Update: As it turns out, it was nothing nefarious. An engineer simply uploaded an incorrect ephemeris and as soon as it was noticed, they started rectifying the situation by uploading the correct one. The system had a problem for approximately 11 hours.
Update: In looking at the chart on the IAC website (link below), all satellites are now green, so it appears that the crisis has been averted.
Update: Unanswered is why? Was it a hack? Or was it a massive failure in command and control in the uploading of the ephemerides? Why does the IAC’s status page even have a category for Illegal Ephemeris? One problem GLONASS has had is a lack of ground stations for uploading ephemerides and detecting problems. This is being rectified, most recently with an agreement with Nicaragua to place a ground station in that country, but absent widely, globally-dispersed ground stations such as GPS has, the GLONASS satts have to wait as much as 12 hours to orbit back over the existing ground stations in Russia.
Original post: We have had a report from JAVAD GNSS that the Russian GLONASS constellation is not working. This will have a major impact on the ease with which GNSS receivers can be used, and will cause RTK initialization times to increase. The good news is that the GPS constellation continues to function just as it has for decades.

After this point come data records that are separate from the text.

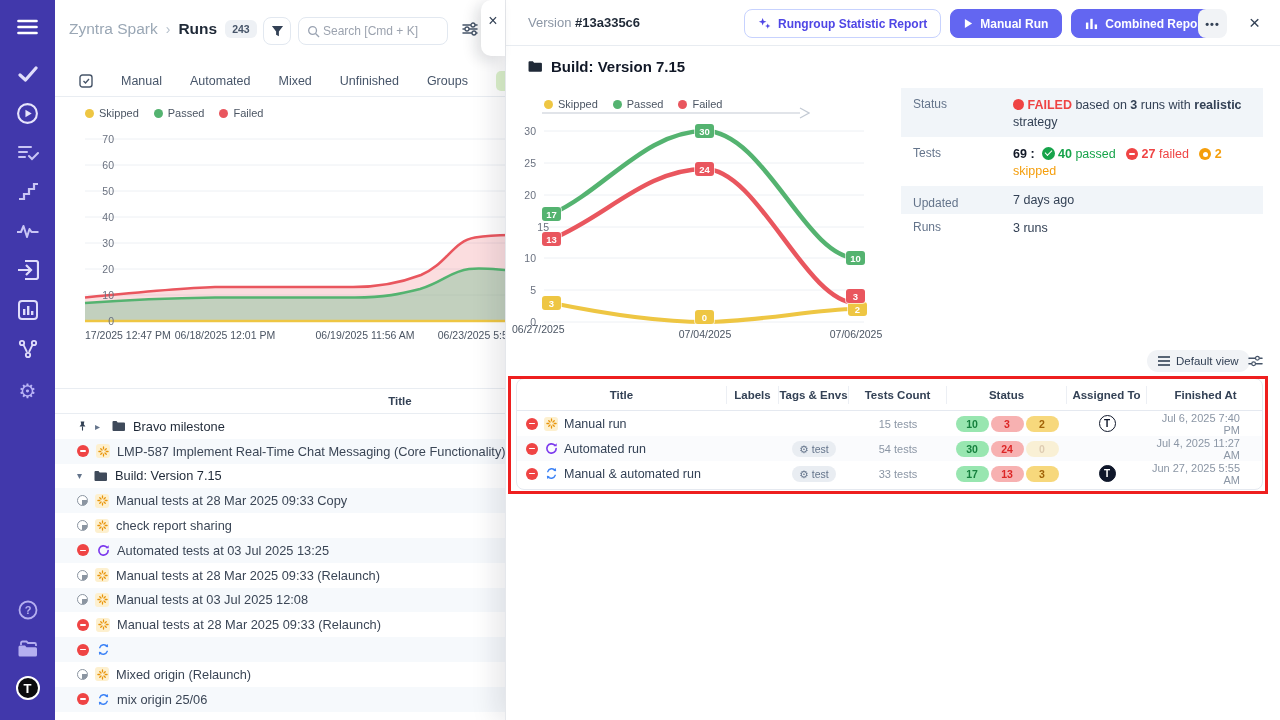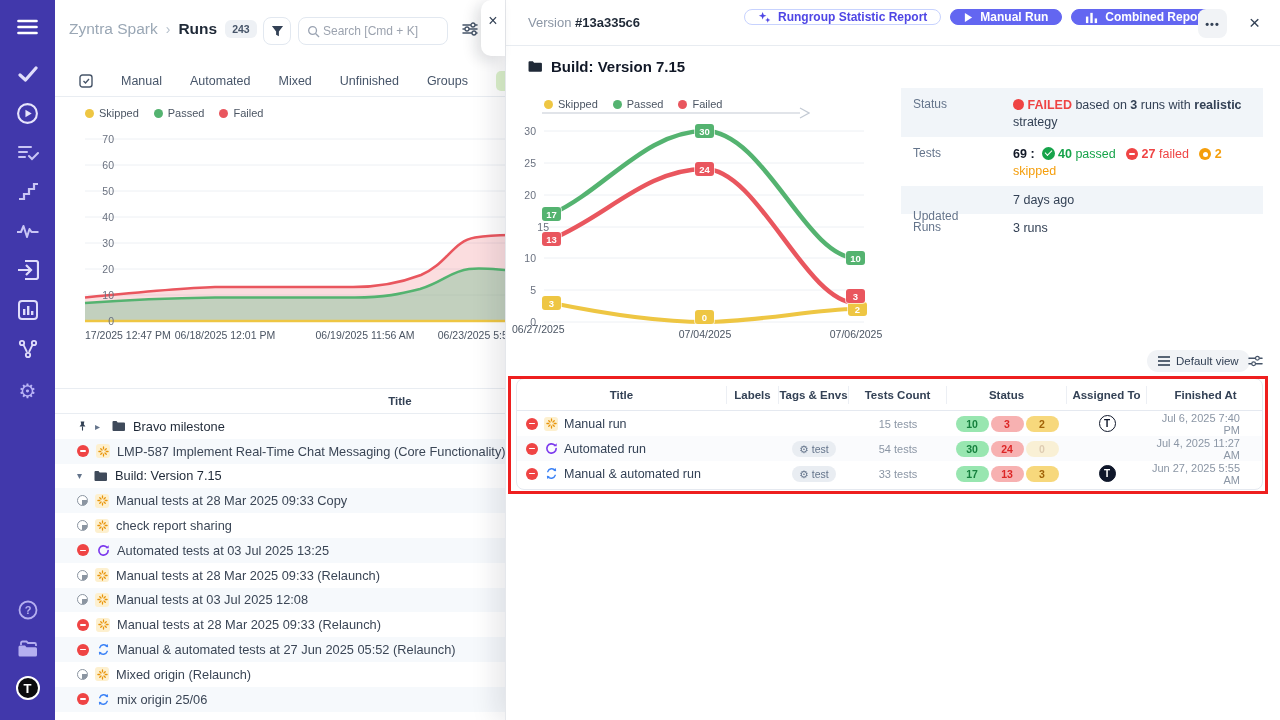"Rungroup Statistic Report" .btn { height: 16px -> 29px }
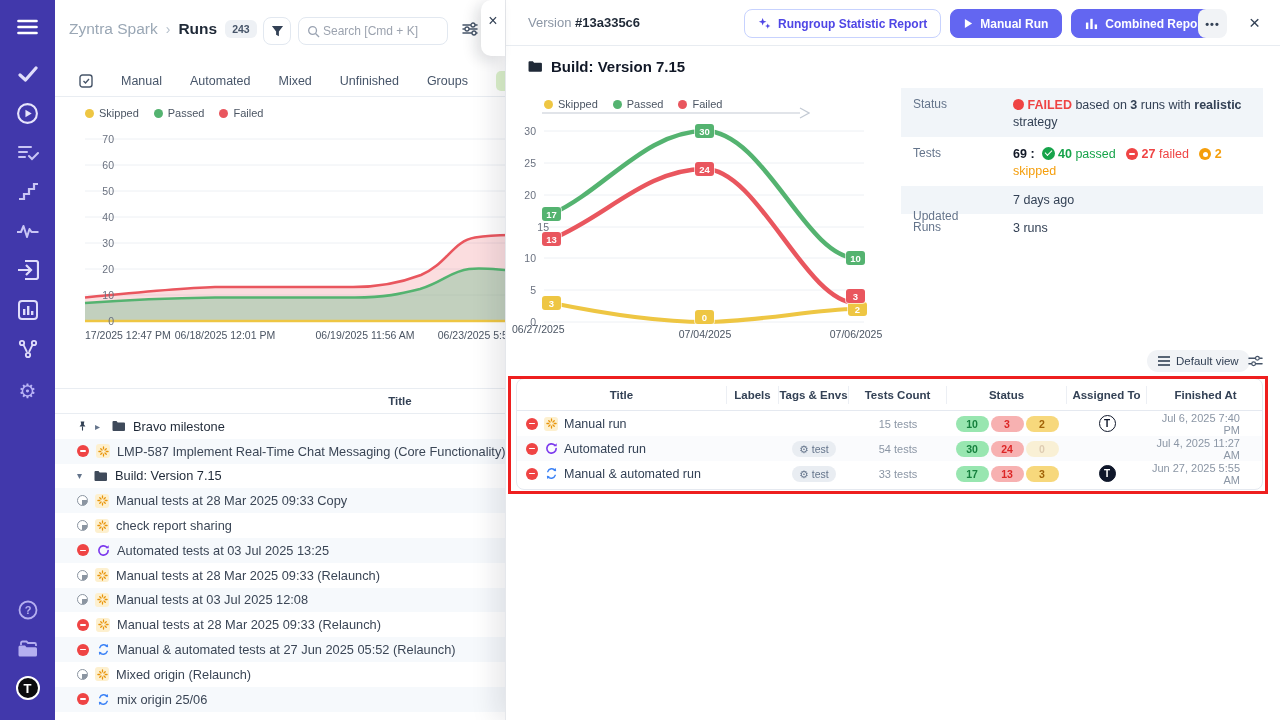"Updated" div.ilabel { padding-top: 23px -> 10px }
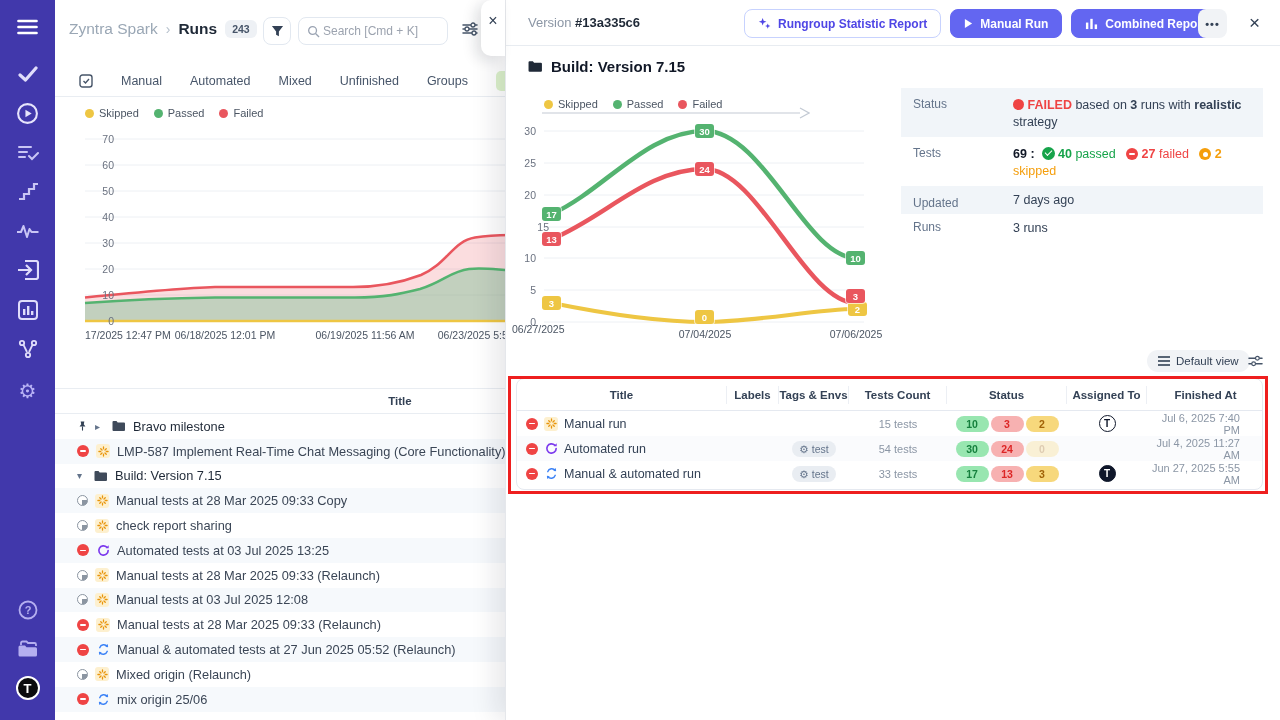"Manual & automated tests at" span { html: <span>Manual &amp; automated tests at 27 Jun 2025 05:52 (Relaunch)</span> -> none }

Neil Vancans of Altus Positioning confirmed the report and said, "Our experience at the moment indicates GLONASS is not functioning correctly and we are advising users to use GPS only." He added, "This issue affects all receiver types."
From the Russian Federal Space Agency 24 hour GLONASS status monitoring:
http://glonass-iac.ru/en/GLONASS/dayMonitoringNew.html it can be seen that most of the satellites have an "illegal ephemeris," indicating a severe problem.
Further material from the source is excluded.